ABOUT THIS EXERCISE
Please find every line in the entries below that contains the string "Sans", and copy it.

---------- RECORDED DATA ----------

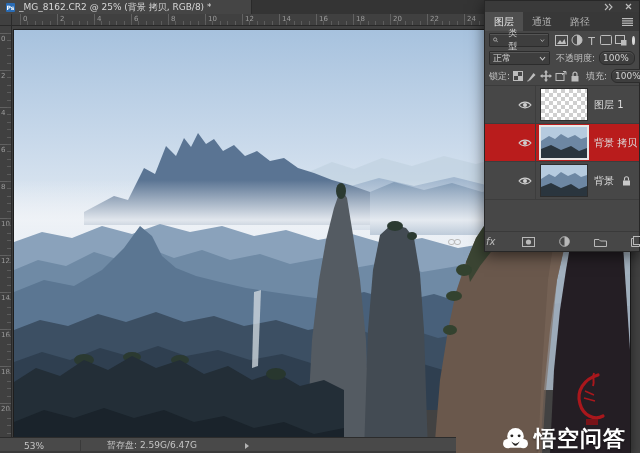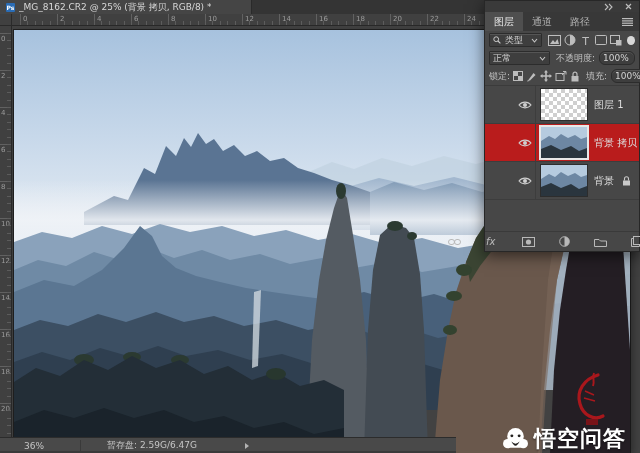--- a/index.html
+++ b/index.html
@@ -59,21 +59,21 @@
     display:flex;flex-direction:column;}
   .panel-titlebar{height:11px;background:#3a3a3a;display:flex;justify-content:flex-end;
     align-items:center;gap:8px;padding:0 5px;flex:0 0 auto;}
   .panel-tabs{height:19px;background:#383838;display:flex;align-items:stretch;flex:0 0 auto;}
   .ptab{padding:0 9px;font-size:10px;display:flex;align-items:center;color:#b4b4b4;}
   .ptab.active{background:#4f4f4f;color:#e8e8e8;}
   .panel-menu{margin-left:auto;display:flex;align-items:center;padding:0 6px;}
   .prow{height:18px;display:flex;align-items:center;gap:3px;padding:0 4px;flex:0 0 auto;}
   .field{background:#3e3e3e;border:1px solid #2c2c2c;box-shadow:inset 0 1px 0 #555;
     border-radius:1px;height:14px;display:flex;align-items:center;font-size:9px;color:#d2d2d2;
-    padding:0 3px;gap:4px;}
+    padding:0 3px;gap:10px;}
   .kind-dd{width:60px;}
   .mode-dd{width:74px;}
   .val-dd{width:36px;margin-left:1px;border-radius:6px;}
   .spring{flex:1;}
   .plabel{font-size:9px;color:#c2c2c2;white-space:nowrap;}
   .ibtn{display:flex;align-items:center;justify-content:center;width:14px;height:14px;}
   .ibtn.small{width:12px;}
   .layer-list{flex:0 0 auto;border-top:1px solid #3b3b3b;}
   .layer-row{height:38px;display:flex;align-items:center;border-bottom:1px solid #3d3d3d;background:#474747;padding-left:29px;}
   .layer-row.selected{background:#b91c1c;}
@@ -274,21 +274,21 @@
           <circle cx="9.5" cy="9.5" r="1.4" fill="#23211f"></circle>
           <circle cx="16.5" cy="9.5" r="1.4" fill="#23211f"></circle>
           <path d="M9,15 Q13,19 17,15 Q13,23 9,15 Z" fill="#23211f"></path>
         </svg>
         <span class="brand-text">悟空问答</span>
       </div>
     </div>
   </div>
 
   <div class="statusbar">
-    <span class="zoom-field">36%</span>
+    <span class="zoom-field">53%</span>
     <span class="status-divider"></span>
     <span class="scratch">暂存盘: 2.59G/6.47G</span>
     <span class="flyout"></span>
   </div>
 
   <div class="panel">
     <div class="panel-titlebar">
       <span class="ibtn small">
         <svg width="9" height="8" viewBox="0 0 9 8">
             <path d="M1,1 L4,4 L1,7 M5,1 L8,4 L5,7" fill="none" stroke="#bdbdbd" stroke-width="1.1"></path>

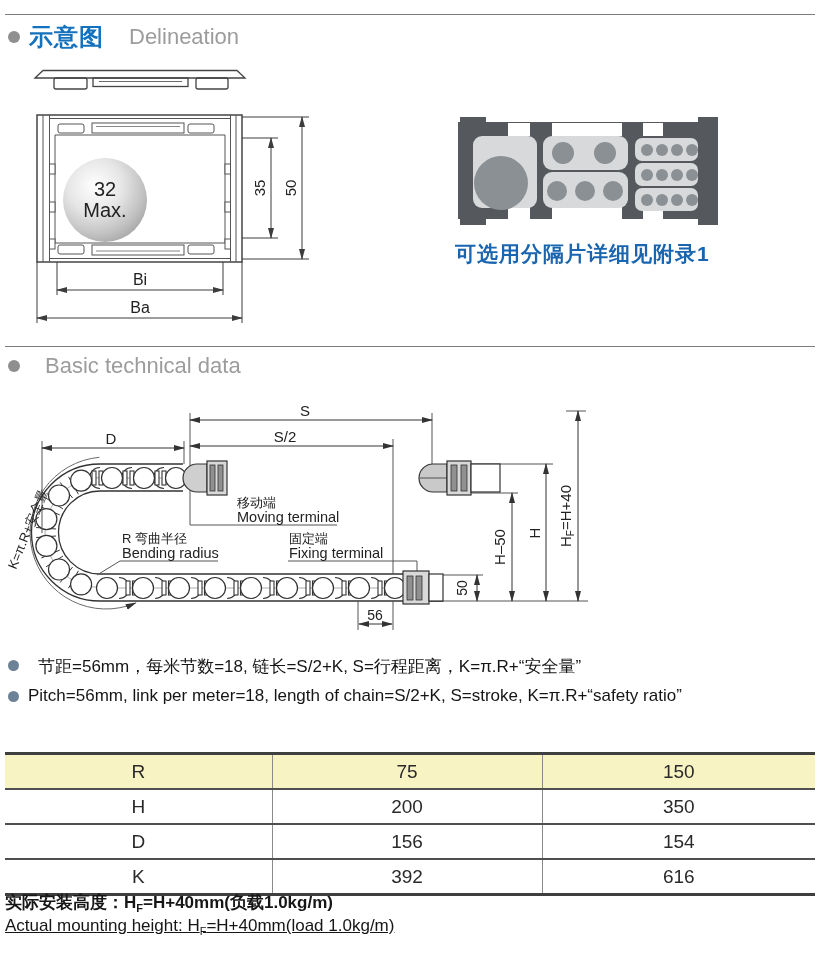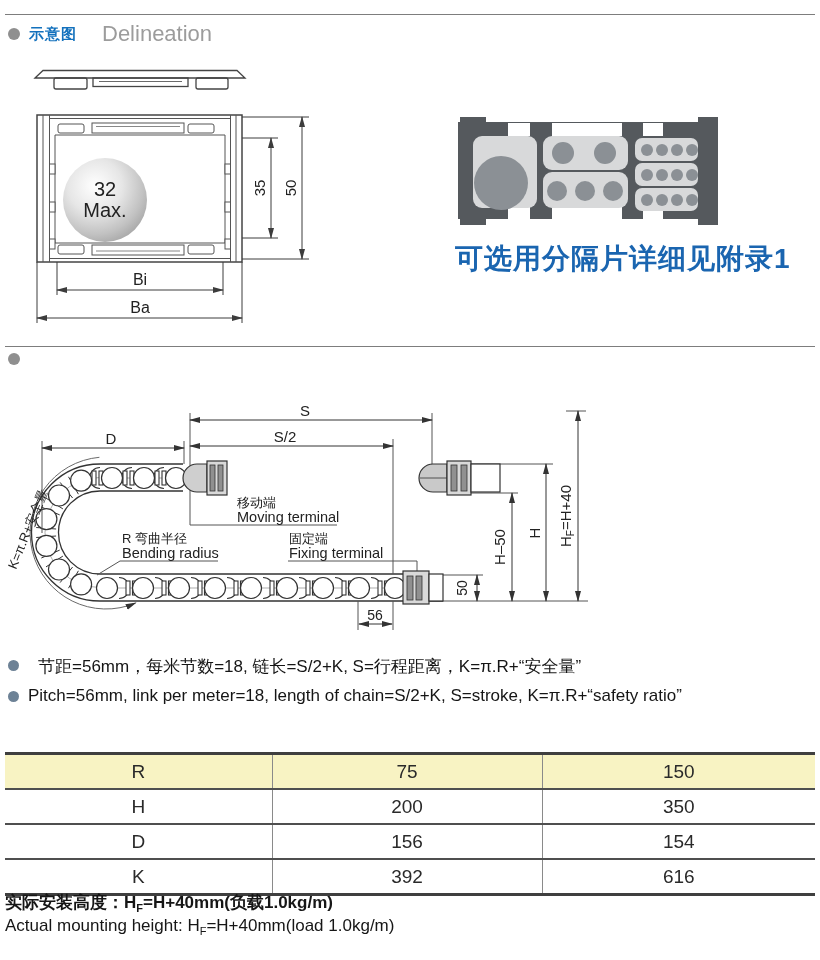--- a/index.html
+++ b/index.html
@@ -4,23 +4,23 @@
 <style>
   html,body{margin:0;padding:0;}
   body{
     width:820px;height:960px;position:relative;background:#ffffff;
     font-family:"Liberation Sans","DejaVu Sans",sans-serif;color:#1b1b1b;overflow:hidden;
   }
   .abs{position:absolute;}
   .rule{position:absolute;left:5px;width:810px;height:1px;background:#7d7d7d;}
   .sec-header{position:absolute;left:8px;display:flex;align-items:center;gap:9px;}
   .sec-bullet{width:12px;height:12px;border-radius:50%;background:#8f8f8f;flex:0 0 auto;}
-  .sec-zh{font-size:15px;font-weight:bold;color:#1371bd;letter-spacing:1px;}
+  .sec-zh{font-size:24px;font-weight:bold;color:#1371bd;letter-spacing:1px;}
   .sec-en{font-size:22px;color:#9c9c9c;margin-left:16px;}
-  .caption{position:absolute;left:455px;top:240px;font-size:28px;font-weight:bold;color:#1a65b0;letter-spacing:1px;}
+  .caption{position:absolute;left:455px;top:240px;font-size:21px;font-weight:bold;color:#1a65b0;letter-spacing:1px;}
   .note{position:absolute;left:8px;display:flex;align-items:flex-start;gap:9px;font-size:17px;color:#151515;}
   .note .dot{width:11px;height:11px;border-radius:50%;background:#6d8296;margin-top:5px;flex:0 0 auto;}
   table.data{position:absolute;left:5px;top:752px;width:810px;border-collapse:collapse;table-layout:fixed;
     border-top:3px solid #3f3f3f;border-bottom:3px solid #3f3f3f;}
   table.data td{height:33px;text-align:center;vertical-align:middle;font-size:19px;color:#2a2a2a;
     border-bottom:2px solid #4f4f4f;padding:0;}
   table.data tr:last-child td{border-bottom:none;}
   table.data td + td{border-left:1.2px solid #8a8a8a;}
   table.data tr.hl td{background:#f8f3c3;}
   .footer-line{position:absolute;left:5px;font-size:17px;color:#161616;}
@@ -150,20 +150,21 @@
     </g>
   </g>
 </svg>
 
 <div class="caption">可选用分隔片详细见附录1</div>
 
 <div class="rule" style="top:346px;"></div>
 
 <div class="sec-header" style="top:353px;">
   <span class="sec-bullet"></span>
+  <span class="sec-en">Basic technical data</span>
 </div>
 
 <svg class="abs" style="left:0;top:393px;" width="820" height="252" viewBox="0 0 820 252">
   <defs>
     <marker id="ah2" orient="auto-start-reverse" markerWidth="11" markerHeight="8" refX="10" refY="3" viewBox="0 0 11 6">
       <path d="M0 0 L11 3 L0 6 Z" fill="#333"></path>
     </marker>
   </defs>
 
   <path d="M 99.4 64.3 A 76 76 0 1 0 135.7 210" fill="none" stroke="#6a6a6a" stroke-width="1" marker-end="url(#ah2)"></path>
@@ -358,15 +359,15 @@
       <td>K</td>
       <td>392</td>
       <td>616</td>
     </tr>
   </tbody>
 </table>
 
 <div class="footer-line" style="top:891px;font-weight:bold;">
   <span>实际安装高度：H</span><sub>F</sub><span>=H+40mm(负载1.0kg/m)</span>
 </div>
-<div class="footer-line" style="top:916px;">
+<div class="footer-line" style="top:916px;text-decoration:underline;">
   <span>Actual mounting height: H</span><sub>F</sub><span>=H+40mm(load 1.0kg/m)</span>
 </div>
 
 </body></html>

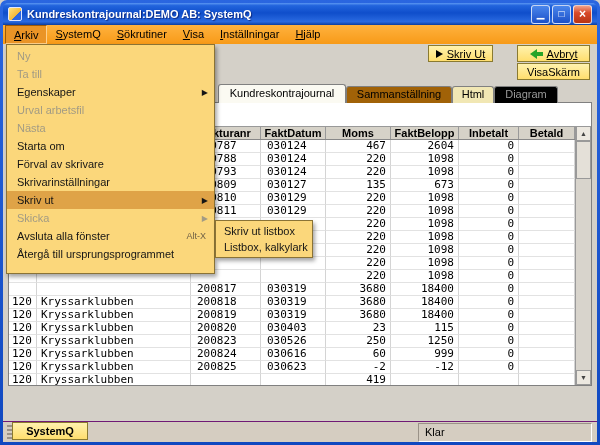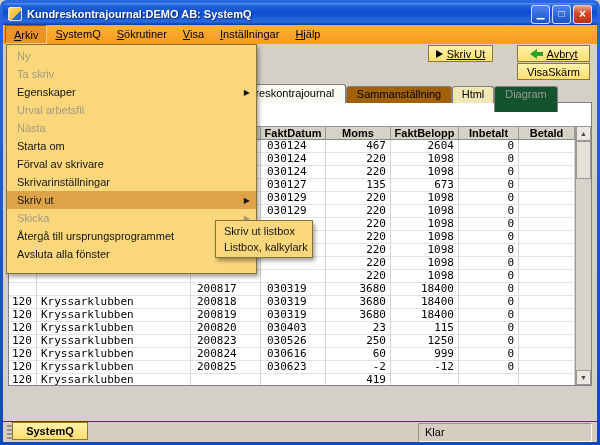--- a/index.html
+++ b/index.html
@@ -41,21 +41,21 @@
   .back-arrow{display:flex;align-items:center;}
   .arr-tri{width:0;height:0;border-right:7px solid #28a428;border-top:5px solid transparent;border-bottom:5px solid transparent;}
   .arr-bar{width:6px;height:4px;background:#28a428;}
 
   
   .tab{position:absolute;z-index:3;font-size:11px;text-align:center;border:1px solid #808080;border-bottom:none;
     border-radius:3px 3px 0 0;overflow:hidden;white-space:nowrap;}
   .t0{left:218px;top:84px;width:128px;height:19px;line-height:17px;background:#FBFAF2;z-index:5;}
   .t1{left:346px;top:86px;width:106px;height:17px;line-height:15px;background:#a16207;}
   .t2{left:452px;top:86px;width:42px;height:17px;line-height:15px;background:#F1E7B4;}
-  .t3{left:494px;top:86px;width:64px;height:26px;line-height:15px;background:#14532d;color:#999;}
+  .t3{left:494px;top:86px;width:64px;height:17px;line-height:15px;background:#000000;color:#999;}
 
   
   .panel{position:absolute;left:8px;top:102px;width:584px;height:284px;background:#fff;border:1px solid #808080;z-index:2;}
   .thead{position:absolute;left:0;top:23px;width:566px;height:14px;display:flex;background:#D6D2C8;
     border-top:1px solid #999;border-bottom:1px solid #888;font-size:11px;font-weight:bold;}
   .th{border-right:1px solid #999;display:flex;align-items:center;justify-content:center;overflow:hidden;white-space:nowrap;}
   .tbody{position:absolute;left:0;top:37px;width:566px;height:245px;overflow:hidden;}
   .tr{display:flex;height:13px;}
   .td{height:13px;line-height:12px;font-family:"DejaVu Sans Mono",monospace;font-size:11px;
     border-right:1px solid #D4D4D4;border-bottom:1px solid #E2E2E2;overflow:hidden;white-space:nowrap;}
@@ -72,21 +72,21 @@
   
   .statusbar{position:absolute;left:3px;right:3px;top:421px;height:21px;background:#D5CDC1;border-top:1px solid #701a75;z-index:2;}
   .grip{position:absolute;left:4px;top:3px;width:5px;height:15px;
     background:repeating-linear-gradient(180deg,#9a9288 0 2px,transparent 2px 4px);}
   .btn-systemq{left:12px;top:422px;width:76px;height:18px;font-weight:bold;}
   .btn-systemq .lbl{text-decoration:none;}
   .status-right{position:absolute;left:415px;top:1px;width:174px;height:19px;border:1px solid;
     border-color:#9a9288 #fff #fff #9a9288;font-size:11px;line-height:17px;padding-left:6px;}
 
   
-  .menu{position:absolute;left:6px;top:44px;width:251px;background:#FBD77B;border:1px solid #8A7336;
+  .menu{position:absolute;left:6px;top:44px;width:209px;background:#FBD77B;border:1px solid #8A7336;
     padding:2px 0 10px 0;box-shadow:2px 3px 4px rgba(0,0,0,.35);z-index:20;}
   .mi{height:18px;line-height:18px;font-size:11px;padding-left:10px;position:relative;color:#151515;}
   .mi.disabled{color:#A29B84;}
   .mi.hl{background:#DFA347;}
   .mi .arrow{position:absolute;right:6px;top:1px;font-size:8px;}
   .mi .shortcut{position:absolute;right:8px;top:0;font-size:9px;color:#6f6146;}
   .submenu{position:absolute;left:215px;top:220px;width:98px;background:#FBD77B;border:1px solid #8A7336;
     padding:2px 0;box-shadow:2px 3px 4px rgba(0,0,0,.35);z-index:21;}
   .smi{height:16px;line-height:16px;font-size:11px;padding-left:8px;color:#151515;}
   .smi.hl{background:#9193C6;}
@@ -354,28 +354,28 @@
   <div class="status-right">
     <span>Klar</span>
   </div>
 </div>
 <div class="ybtn btn-systemq">
   <span class="lbl">SystemQ</span>
 </div>
 
 <div class="menu">
     <div class="mi disabled"><span class="mi-label">Ny</span></div>
-    <div class="mi disabled"><span class="mi-label">Ta skriv</span></div>
+    <div class="mi disabled"><span class="mi-label">Ta till</span></div>
     <div class="mi"><span class="mi-label">Egenskaper</span><span class="arrow">▶</span></div>
     <div class="mi disabled"><span class="mi-label">Urval arbetsfil</span></div>
     <div class="mi disabled"><span class="mi-label">Nästa</span></div>
     <div class="mi"><span class="mi-label">Starta om</span></div>
     <div class="mi"><span class="mi-label">Förval av skrivare</span></div>
     <div class="mi"><span class="mi-label">Skrivarinställningar</span></div>
     <div class="mi hl"><span class="mi-label">Skriv ut</span><span class="arrow">▶</span></div>
     <div class="mi disabled"><span class="mi-label">Skicka</span><span class="arrow">▶</span></div>
+    <div class="mi"><span class="mi-label">Avsluta alla fönster</span><span class="shortcut">Alt-X</span></div>
     <div class="mi"><span class="mi-label">Återgå till ursprungsprogrammet</span></div>
-    <div class="mi"><span class="mi-label">Avsluta alla fönster</span><span class="shortcut">Alt-X</span></div>
   </div>
 <div class="submenu">
     <div class="smi">Skriv ut listbox</div>
     <div class="smi">Listbox, kalkylark</div>
   </div>
 
 </body></html>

----------

SOLUTION TO THIS PROBLEM
     font-family:"Liberation Sans","DejaVu Sans",sans-serif;color:#1b1b1b;overflow:hidden;
   .td{height:13px;line-height:12px;font-family:"DejaVu Sans Mono",monospace;font-size:11px;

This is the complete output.